As I write this, the temperature in Bethlehem is 54 and clear. Maybe the weather was like this a couple of thousand years ago, when Mary and Joseph had their first son. I know, I know, Jesus being born on December has no historical evidence, but even atheists agree there was a Jesus. Therefore he had to be born somewhere, so for the sake of convenience, we'll say December 25 in Bethlehem. The wise men, the star, the angels and the rest we can leave out; I just want to think of this little scene.
The song says, "The little Lord Jesus, no crying he makes." I can't opine about the crying, but Jesus sure didn't do much squirming. Luke says Jesus was wrapped in swaddling, which seems historically accurate. Swaddling a baby basically means wrapping him like a cocoon with only his face sticking out. These days swaddling would probably be considered child abuse, but if DFACS arrived on the scene they'd be more concerned about the manger thing.
Okay, okay, I know, I know. There's no more reason to believe in the manger than to believe in the wise men, but everyone has at least one pet aspect of this scene they can't do without, and for me it's the manger. So sue me. Some people just can't be happy unless there's a star, and some people absolutely require an angel. Some people can't do without the camels. As far as they're concerned, the wise men are just there to give a pretext for some camels. Camels I can take or leave alone, ditto for stars and angels. But I insist on the manger, and I'm not budging.

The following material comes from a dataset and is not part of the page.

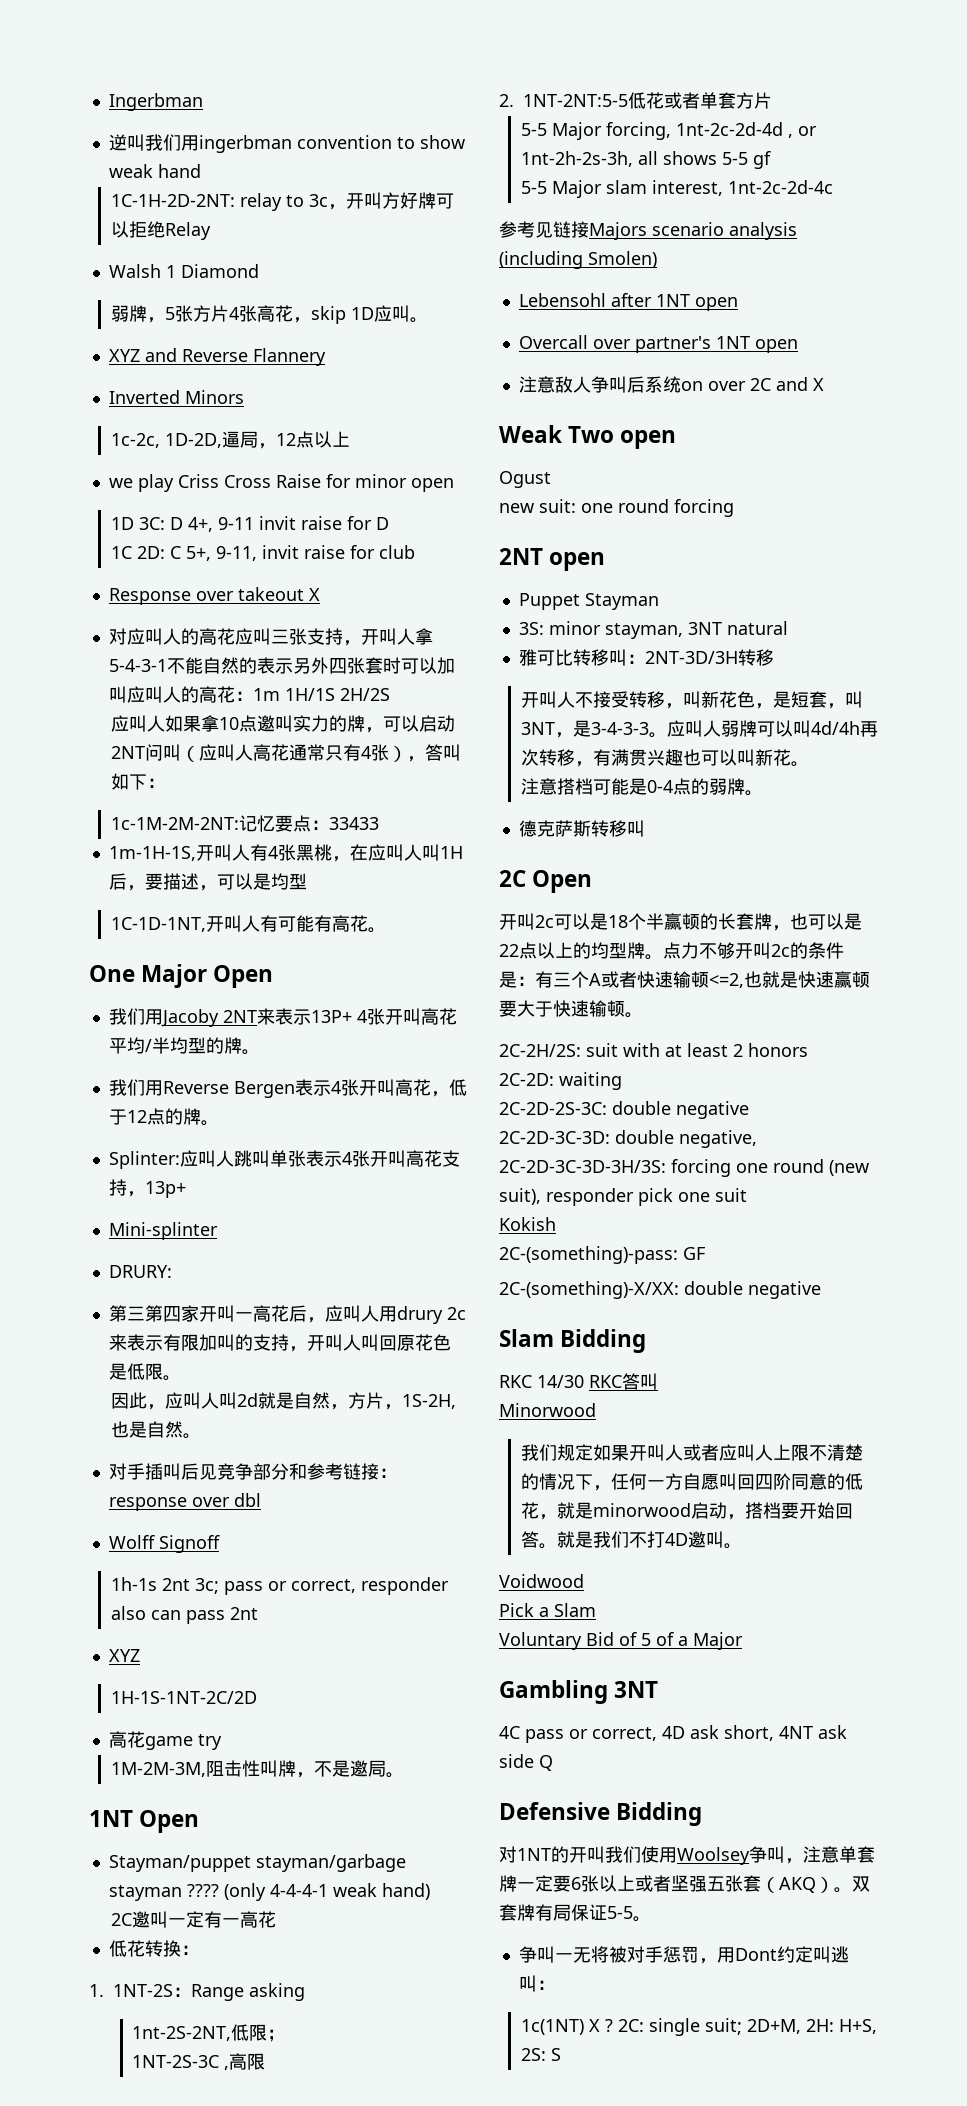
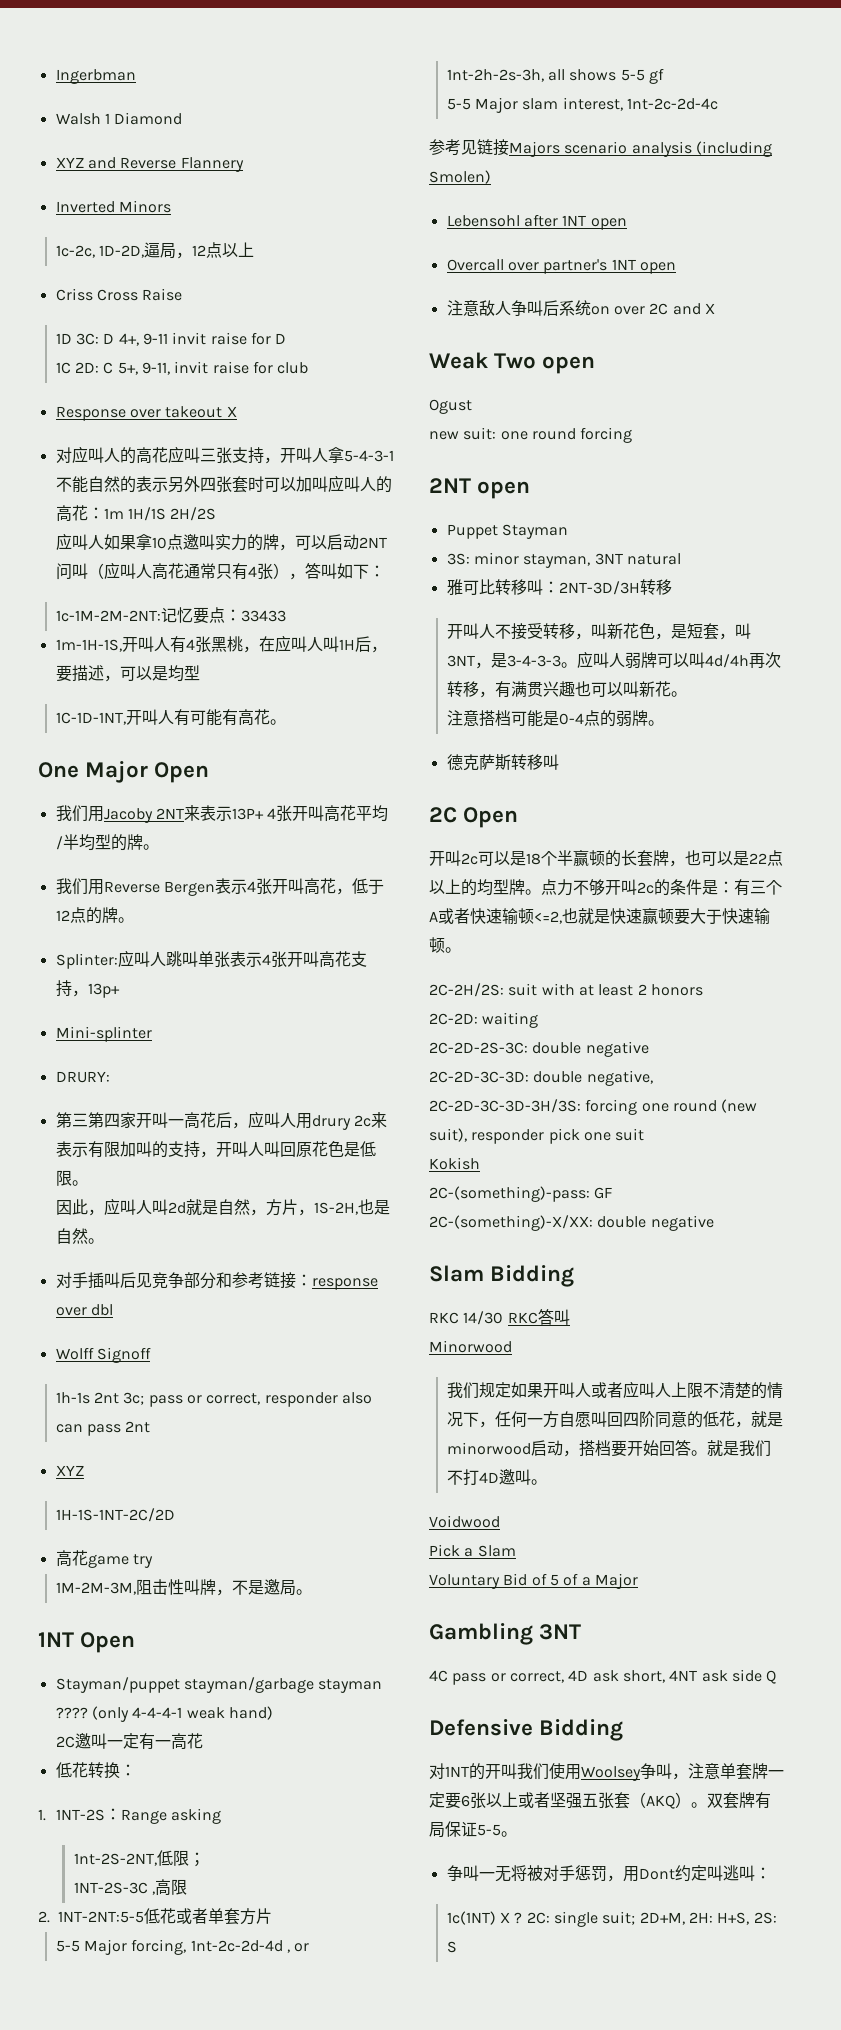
[108,134,465,153] [108,164,201,178] [110,192,454,211] [110,221,211,240] [108,264,259,278] [110,305,428,324] 逆叫我们用ingerbman convention to show weak hand // 1C-1H-2D-2NT: relay to 3c，开叫方好牌可以拒绝Relay // Walsh 1 Diamond // 弱牌，5张方片4张高花，skip 1D应叫。 -> [55,112,183,125] Walsh 1 Diamond
[108,474,174,492] we play -> (255, 249) none
[325,474,454,492] for minor open -> (183, 294) none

When you imagine Jesus in a manger, forget Nativity Scenes, where there's a Jesus-sized manger that looks like the carpenter built it thinking it might need to double as baby furniture. This manger would have been the size of a trough, way too big for any baby that wasn't going to be Abraham Lincoln. Naturally Mary would have packed it with straw to keep the baby from rolling around, plus, there was the swaddling like I said.
Of course, most of the time, the baby wouldn't have been lying in a manger with Mary and Joseph (plus as many wise men, angels, shepherds, and camels as you care for) standing around admiring it; Mary would have been nursing him. Luke and the others don't mention that part, but we can be pretty sure it happened. You don't necessarily need to think Mary was a virgin; my understanding is, the Greek word may just have meant young woman. Many young women are virgins, but not all of them. If we'd seen Mary, we'd have probably thought she was a child. Joseph may have been older. He may have wondered whether the baby were his. He probably didn't wonder whether his wife were a virgin.
So that's the scene. A young woman, a girl really, nursing a baby she's too young and poor to have any business with. Her husband has his doubts. It's cold. They aren't the best parents, maybe, but they're doing the best they can with the information they have.
This is the moment God chose to turn the Great Wheel of History.
It seems to me the star and the angels and the wise men and probably even the camels were added later as window dressing. People like something big and flashy. Some people predict he'll come again, "this time in great glory." The "this time" to me sounds like he needs to make up for his disappointing entrance the first time. But maybe God's idea of glory is different than ours and doesn't require pyrotechnics or frankincense. Maybe if Jesus comes again, it'll be the same deal. Just a girl somewhere, making do, laying him in a makeshift cradle - an orange crate? a cardboard box? - somewhere outside because no one will make room for them indoors, in Bethlehem, Pennsylvania, for example, where the current temperature is 15.